68 U.S. 69
17 L.Ed. 514
1 Wall. 69
EX PARTH DUBUQUE AND PACIFIC RAILROAD.
December Term, 1863
LITCHFIELD sued the Dubuque and Pacific Railroad Company, in the District Court of the United States for the District of Iowa, for a tract of land in that district. The cause of action was set forth by petition, according to the mode of proceedings prescribed by the code of Iowa. It alleged that the plaintiff had a title in fee, and the right of possession; which land was withheld from him by the defendant, who was in possession. The answer of the defendant denied that the plaintiff had any title to the premises sued for. On this issue the parties went to trial before the District Court, at October Term, 1859. The court found, and entered judgment, that the plaintiff had right to the land claimed, and the right of possession thereof. The facts had been agreed on in writing, and filed on stipulation, in the District Court, on which agreed statement the finding and judgment proceeded. On the facts thus presented to the court below, the cause was brought to this court by writ of error, was re-examined, and after an elaborate opinion, reported among the decisions of December Term, 1859, the judgment below was reversed; and it was ordered that the District Court enter judgment for the defendant below.1
A mandate went down, and was entered of record, and the District Court entered judgment that the plaintiff Litchfield had no title, and that he pay costs. This was done at October Term, 1861, and immediately thereafter (affidavits of ability to show new facts having been filed) a new trial was moved for on behalf of Litchfield, and granted by the court. To this step the railroad company excepted, and it now moved for a writ of mandamus commanding the court below to vacate the order granting the new trial.2
Mr. Mason against the motion: The judgment having been entered in the court below, became its judgment, possessing the same qualities as if it had been originally entered there. One of these qualities or incidents was, that it was liable to be vacated, and a new trial granted, in a proper case, in the discretion of the court below; a discretion with which this court will not interfere, as it has declared in many cases, and notably in Eberly v. Moore.3
1. This power and duty exists under the Judiciary Act of 1789. The court in the case just cited says: 'The jurisdiction has been conferred by acts of Congress upon the courts of the United States, so to supervise the various steps in a cause as to prevent hardship and injustice, and that the merits of a cause may be fairly tried. It has been uniformly held in this court that a Circuit Court could not be controlled in the exercise of the discretion thus conceded to it.'
2. It exists, also, under the statute of Iowa; which by the Judiciary Act of 17894 is the 'rule of decisions in trials at common law.' Courts in Iowa are compelled to grant new trials, on cause shown, on the application of a party, for any 'cause affecting materially the substantial rights of such party,' specified in the law; in which case, the 'former report, verdict, or decision, shall be vacated, and a new trial granted.'5 It is to be presumed that the court had grounds which justified it in granting as it did the new trial under the above provisions.

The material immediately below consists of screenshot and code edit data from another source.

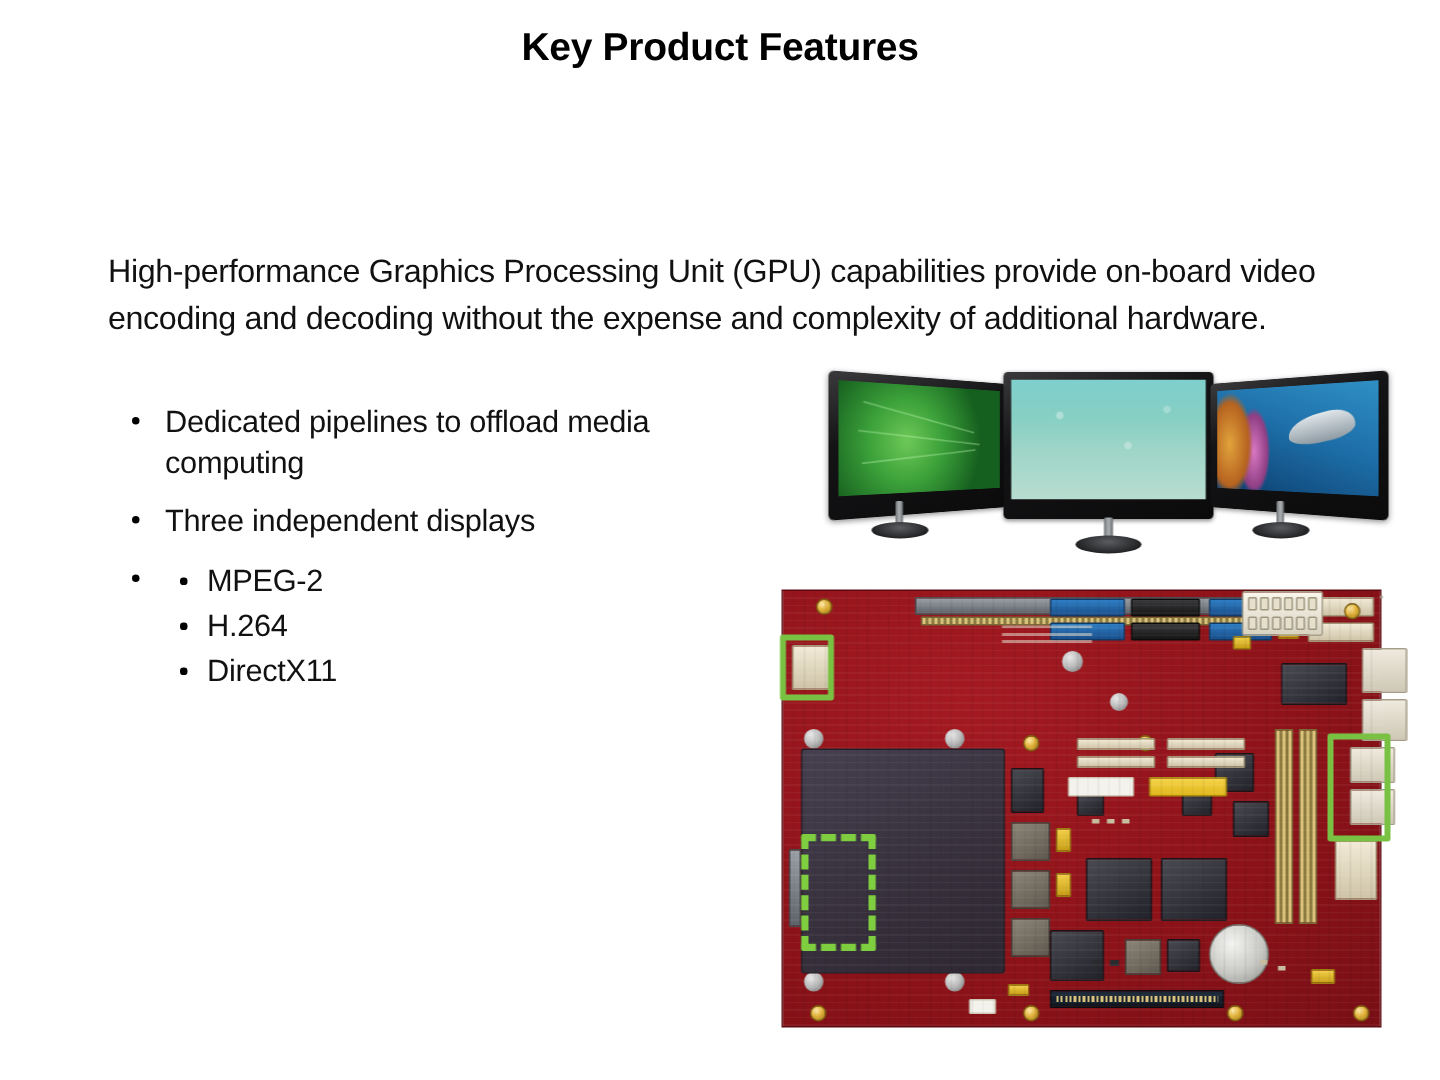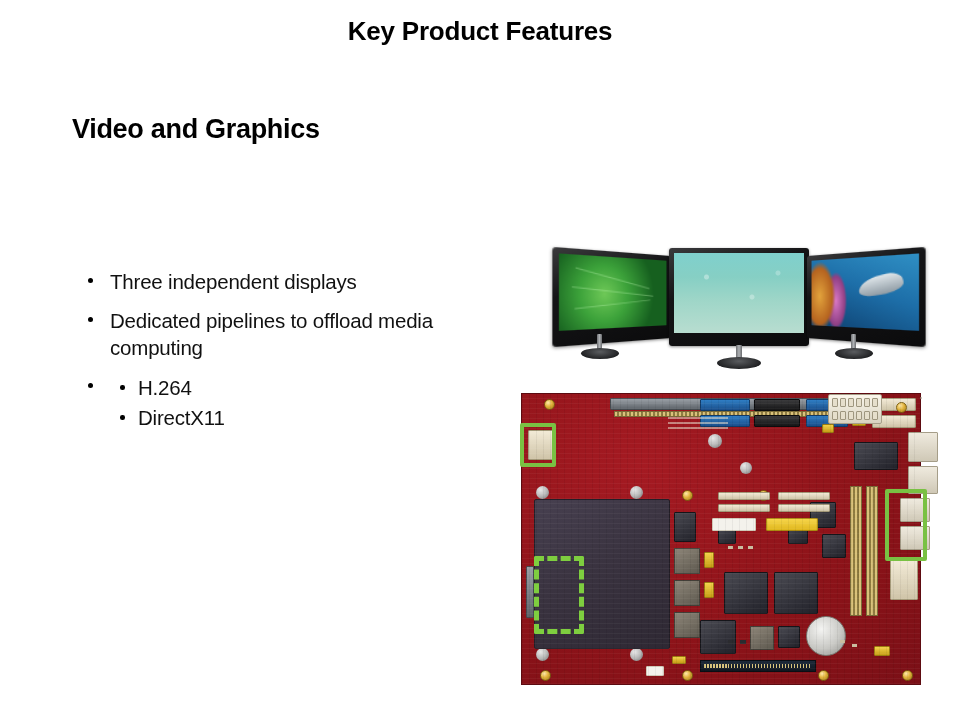--- a/index.html
+++ b/index.html
@@ -177,39 +177,43 @@
     border:5px dashed #7ece3f; border-radius:2px;
   }
 </style>
 </head>
 <body>
 
 <div class="slide">
 
   <div class="slide-title">Key Product Features</div>
 
-  <div class="section-heading">Video and Graphics</div>
-
+
+  <div class="body-text">High-performance Graphics Processing Unit (GPU) capabilities provide on-board video encoding and decoding without the expense and complexity of additional hardware.</div>
 
   <ul class="bullets">
+
+    <li class="bullet-l1">
+      <span class="dot"></span>
+      <span>Dedicated pipelines to offload media computing</span>
+    </li>
 
     <li class="bullet-l1">
       <span class="dot"></span>
       <span>Three independent displays</span>
     </li>
 
     <li class="bullet-l1">
       <span class="dot"></span>
-      <span>Dedicated pipelines to offload media computing</span>
-    </li>
-
-    <li class="bullet-l1">
-      <span class="dot"></span>
 
       <ul class="sub-bullets">
+        <li class="bullet-l2">
+          <span class="dot"></span>
+          <span>MPEG-2</span>
+        </li>
         <li class="bullet-l2">
           <span class="dot"></span>
           <span>H.264</span>
         </li>
         <li class="bullet-l2">
           <span class="dot"></span>
           <span>DirectX11</span>
         </li>
       </ul>
     </li>

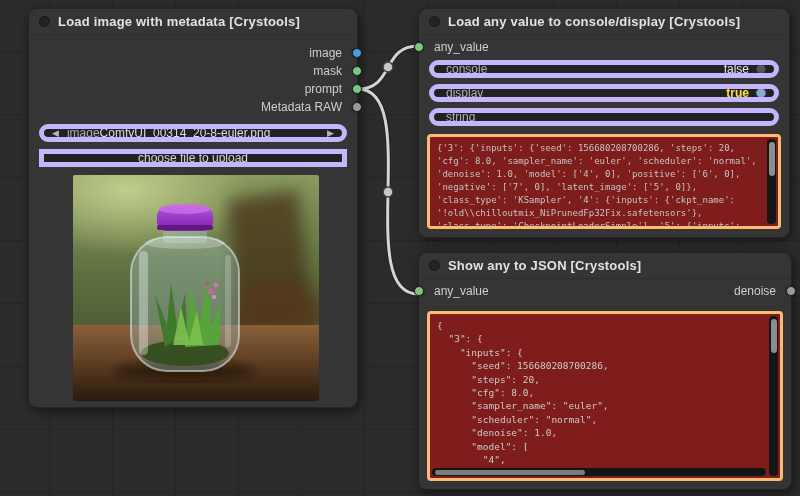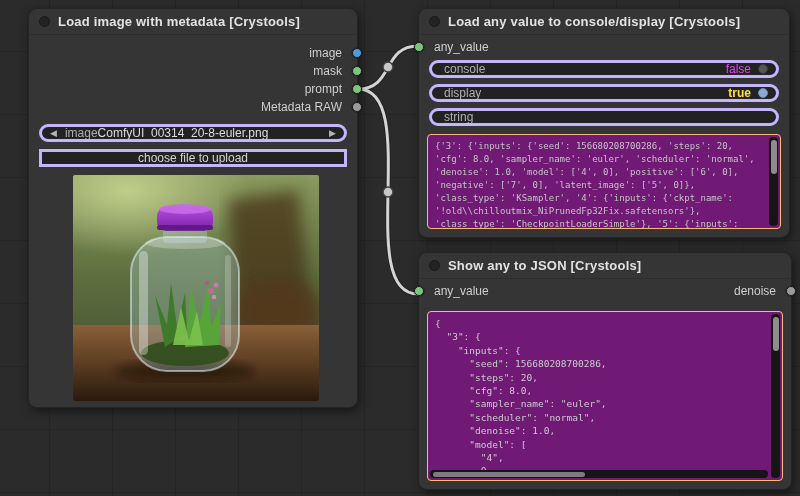--- a/index.html
+++ b/index.html
@@ -18,34 +18,34 @@
   .slots{margin-top:9px}
   .slot-row{position:relative;height:18px;display:flex;align-items:center;font-size:12px;color:#cecece}
   .slot-row.out{justify-content:flex-end;padding-right:15px}
   .slot-row.in{justify-content:flex-start;padding-left:15px}
   .slot-row.duo{justify-content:space-between;padding:0 15px}
   .slot-dot{position:absolute;top:50%;width:10px;height:10px;border-radius:50%;transform:translateY(-50%);
     border:1px solid #1e1e1e;box-shadow:0 0 0 1px rgba(0,0,0,.2)}
   .slot-dot.right{right:-5px}
   .slot-dot.left{left:-5px}
   .c-blue{background:#4f9ad8}.c-green{background:#7cc57c}.c-gray{background:#9a9a9a}
-  .widget{height:18px;flex:0 0 18px;background:#222;border:3px solid #c4b5fd;border-radius:9px;margin:3px 10px;
+  .widget{height:18px;flex:0 0 18px;background:#222;border:5px solid #c4b5fd;border-radius:9px;margin:3px 10px;
     display:flex;align-items:center;font-size:12px;color:#c8c8c8;padding:0 8px;overflow:hidden}
   .widget .arrow{font-size:9px;color:#b5b5b5;flex:0 0 auto}
   .widget .wname{margin-left:8px;color:#aeaeae;flex:0 0 auto}
   .widget .wvalue{flex:1;text-align:left;color:#dcdcdc;white-space:nowrap;overflow:hidden}
   .widget.btn{justify-content:center;border-radius:0;color:#d4d4d4;margin-top:4px}
   .widget.toggle .wname{flex:1;margin-left:4px}
-  .widget .tval{margin-right:7px;color:#d946ef}
+  .widget .tval{margin-right:7px;color:#e5e5e5}
   .widget .tval.on{color:#fde047;font-weight:700}
   .tdot{width:10px;height:10px;border-radius:50%;background:#555;border:1px solid #3a3a3a;flex:0 0 auto}
   .tdot.on{background:#8ea8d4;border-color:#6f87b4}
   .preview{width:246px;height:226px;margin:5px 40px 0 44px;border-radius:2px;overflow:hidden;flex:0 0 auto}
   .preview svg{display:block}
-  .codebox{position:relative;flex:1;margin:5px 8px 8px 8px;background:#701a75;border:1px solid #fdba74;
+  .codebox{position:relative;flex:1;margin:5px 8px 8px 8px;background:#7f1d1d;border:3px solid #fdba74;
     border-radius:4px;padding:5px 16px 20px 7px;overflow:hidden}
   .code-line{font-family:"DejaVu Sans Mono",monospace;font-size:9px;line-height:13px;color:#c4c4c4;white-space:pre}
   .codebox.big .code-line{font-size:9.5px;line-height:13.4px;color:#cccccc}
   .vscroll{position:absolute;top:2px;right:2px;bottom:2px;width:9px;background:#151515;border-radius:4px}
   .vthumb{position:absolute;top:3px;left:1.5px;width:6px;height:34px;background:#8d8d8d;border-radius:3px}
   .hscroll{position:absolute;left:2px;right:14px;bottom:2px;height:8px;background:#151515;border-radius:4px}
   .hthumb{position:absolute;top:1.5px;left:3px;height:5px;width:45%;background:#7c7c7c;border-radius:3px}
 </style>
 </head>
 <body>

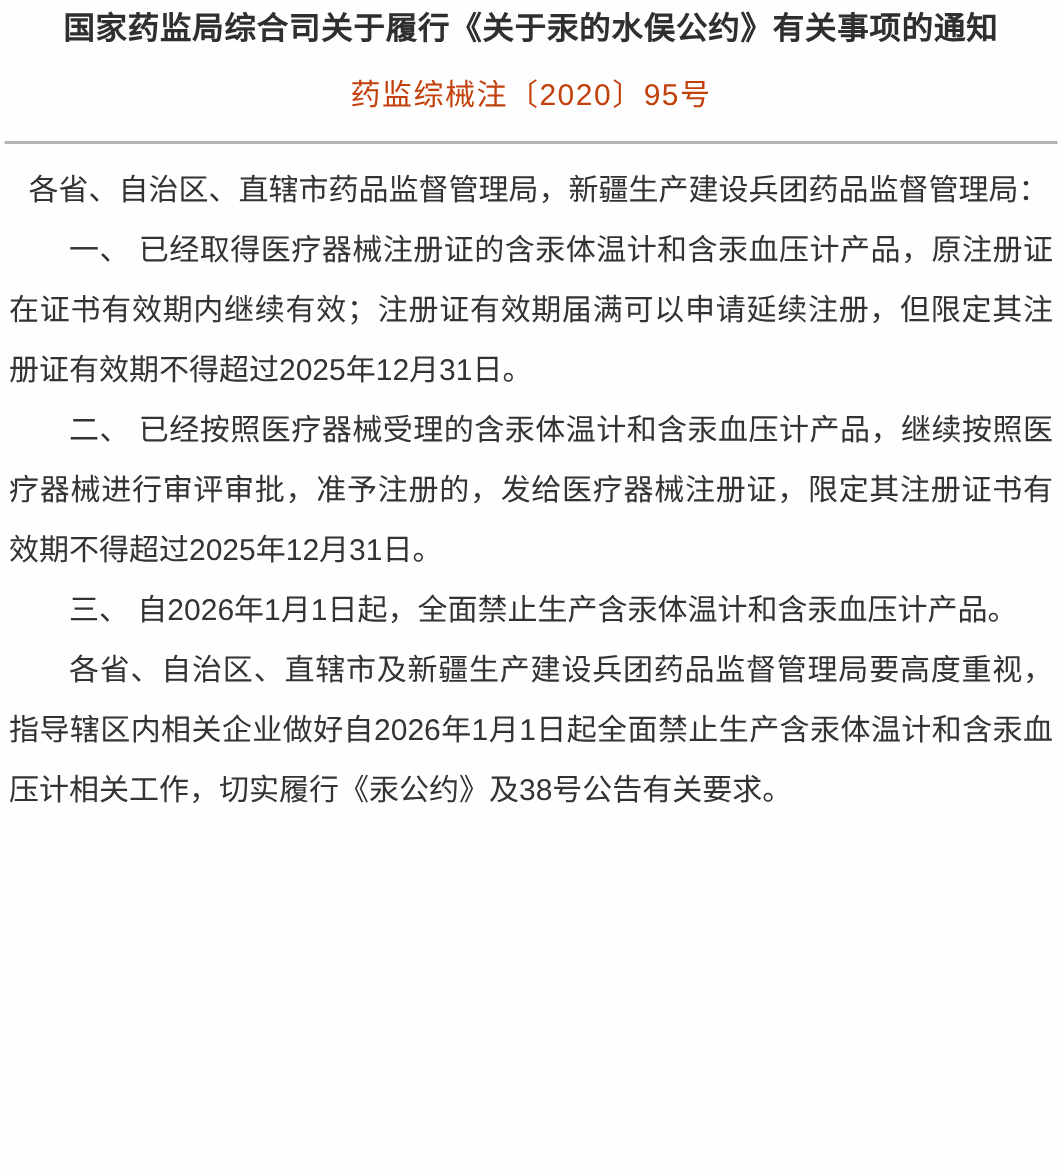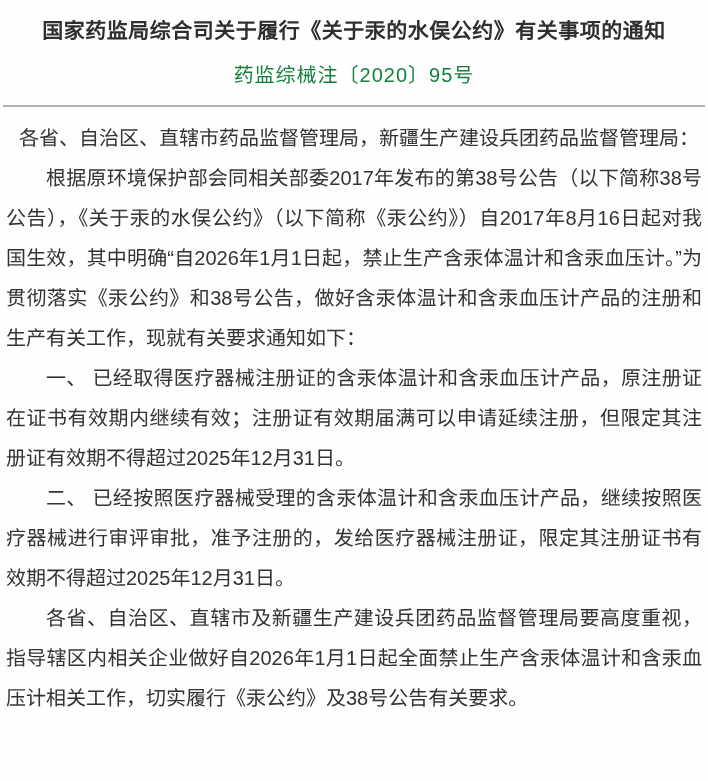--- a/index.html
+++ b/index.html
@@ -9,34 +9,34 @@
   }
   .page {
     position: relative;
     width: 708px;
     height: 781px;
     margin: 0 auto;
     background: #fefefe;
     overflow: hidden;
   }
   .notice-title {
-    padding: 17px 20px 0;
+    padding: 6px 20px 0;
     font-size: 21px;
     line-height: 28px;
     font-weight: bold;
     text-align: center;
     color: #2f2f2f;
     letter-spacing: 0.5px;
   }
   .doc-number {
     margin-top: 17px;
     font-size: 20px;
     line-height: 26px;
     text-align: center;
-    color: #15803d;
+    color: #c2410c;
     letter-spacing: 1px;
   }
   .divider {
     margin: 17px 3px 0;
     height: 0;
     border-top: 2px solid #b3b3b3;
   }
   .meta-row {
     padding: 12px 8px 0;
     text-align: right;
@@ -62,19 +62,19 @@
 
   <h1 class="notice-title">国家药监局综合司关于履行《关于汞的水俣公约》有关事项的通知</h1>
 
   <div class="doc-number">药监综械注〔2020〕95号</div>
 
   <div class="divider"></div>
 
 
   <div class="body-text">
     <p class="no-indent">各省、自治区、直辖市药品监督管理局，新疆生产建设兵团药品监督管理局：</p>
-    <p>根据原环境保护部会同相关部委2017年发布的第38号公告（以下简称38号公告），《关于汞的水俣公约》（以下简称《汞公约》）自2017年8月16日起对我国生效，其中明确“自2026年1月1日起，禁止生产含汞体温计和含汞血压计。”为贯彻落实《汞公约》和38号公告，做好含汞体温计和含汞血压计产品的注册和生产有关工作，现就有关要求通知如下：</p>
     <p>一、 已经取得医疗器械注册证的含汞体温计和含汞血压计产品，原注册证在证书有效期内继续有效；注册证有效期届满可以申请延续注册，但限定其注册证有效期不得超过2025年12月31日。</p>
     <p>二、 已经按照医疗器械受理的含汞体温计和含汞血压计产品，继续按照医疗器械进行审评审批，准予注册的，发给医疗器械注册证，限定其注册证书有效期不得超过2025年12月31日。</p>
+    <p>三、 自2026年1月1日起，全面禁止生产含汞体温计和含汞血压计产品。</p>
     <p>各省、自治区、直辖市及新疆生产建设兵团药品监督管理局要高度重视，指导辖区内相关企业做好自2026年1月1日起全面禁止生产含汞体温计和含汞血压计相关工作，切实履行《汞公约》及38号公告有关要求。</p>
   </div>
 
 </div>
 
 </body></html>

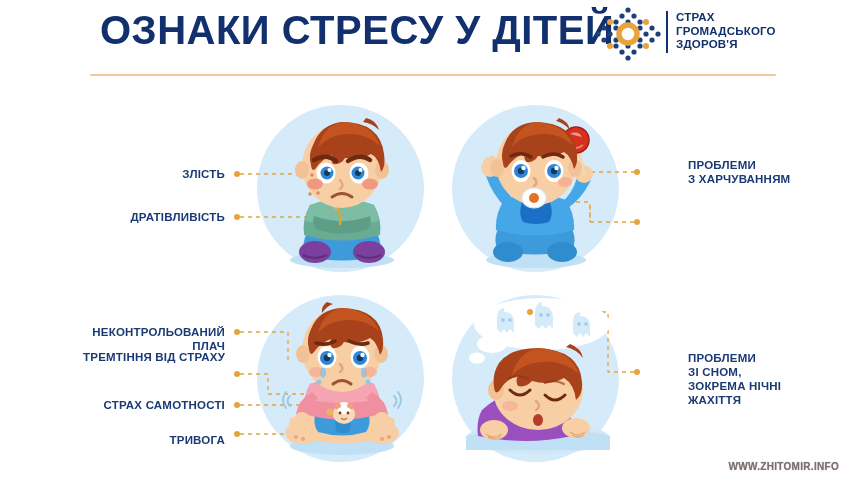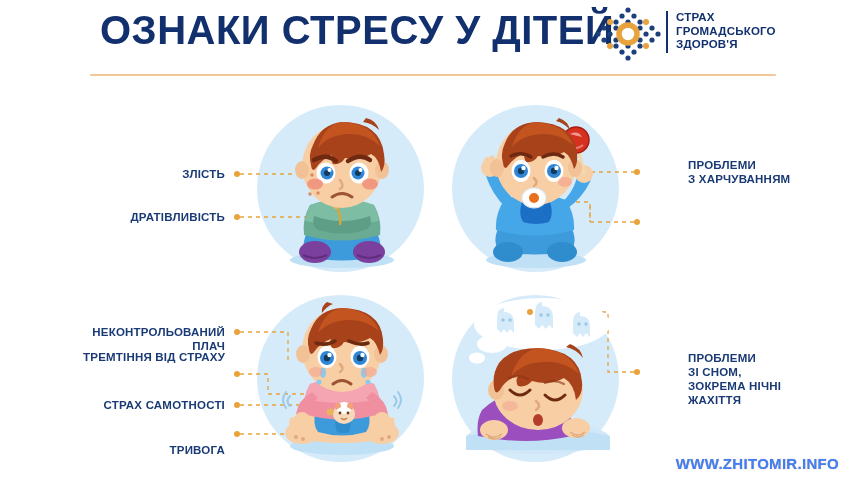--- a/index.html
+++ b/index.html
@@ -61,21 +61,21 @@
   
   .conn{position:absolute;left:0;top:0;width:859px;height:484px;pointer-events:none;}
 
   
   .art{position:absolute;}
   .art svg{display:block;}
 
   
   .watermark{
     position:absolute;right:20px;bottom:12px;
-    color:#3b82f6;font-size:15px;font-weight:bold;letter-spacing:.3px;
+    color:#737373;font-size:10px;font-weight:bold;letter-spacing:.3px;
     text-shadow:0 0 1px rgba(168,28,24,.5);
   }
 </style>
 </head>
 <body>
 
 <div class="stage">
 
   <div class="header">
     <div class="title">ОЗНАКИ СТРЕСУ У ДІТЕЙ</div>
@@ -405,21 +405,21 @@
   <div class="lab r" style="left:45px;top:325px;width:180px;">НЕКОНТРОЛЬОВАНИЙ
 ПЛАЧ</div>
   <div class="dot" style="left:234px;top:329px;"></div>
 
   <div class="lab r" style="left:45px;top:350px;width:180px;">ТРЕМТІННЯ ВІД СТРАХУ</div>
   <div class="dot" style="left:234px;top:371px;"></div>
 
   <div class="lab r" style="left:45px;top:398px;width:180px;">СТРАХ САМОТНОСТІ</div>
   <div class="dot" style="left:234px;top:402px;"></div>
 
-  <div class="lab r" style="left:45px;top:443px;width:180px;">ТРИВОГА</div>
+  <div class="lab r" style="left:45px;top:433px;width:180px;">ТРИВОГА</div>
   <div class="dot" style="left:234px;top:431px;"></div>
 
   <div class="lab l" style="left:648px;top:351px;width:200px;">ПРОБЛЕМИ
 ЗІ СНОМ,
 ЗОКРЕМА НІЧНІ
 ЖАХІТТЯ</div>
   <div class="dot" style="left:634px;top:369px;"></div>
   <div class="dot" style="left:527px;top:309px;"></div>
 
   <div class="watermark">WWW.ZHITOMIR.INFO</div>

In actions for the recovery of real property in Iowa, under its code a new trial may be granted, without any cause being shown, in the discretion of the court, on application within two years after the determination of the former trial.6 And this may be after the first judgment has been executed; for the code authorizes a writ of restitution to restore the possession of the property to the party who shall succeed on the new trial.7
Of course the court below cannot, directly or indirectly, question, or attempt to overthrow the law as settled by the judgment of this court. But the plaintiff submits that this court will not interfere with the allowance of a new trial, where he can prove facts upon which his rights depend, and where the affidavits show that, without fault on his part, the merits of the cause have not been fairly tried; which showing he assumes is proved, or must, from the fact of a new trial having been allowed, be here presumed.
Mr. Platt Smith contra: There are no new facts. Admitting that the plaintiff can prove all his affidavits, we assert that he does but make out the old case stated; and on which this court, after patient hearing, has ordered a judgment to be entered below.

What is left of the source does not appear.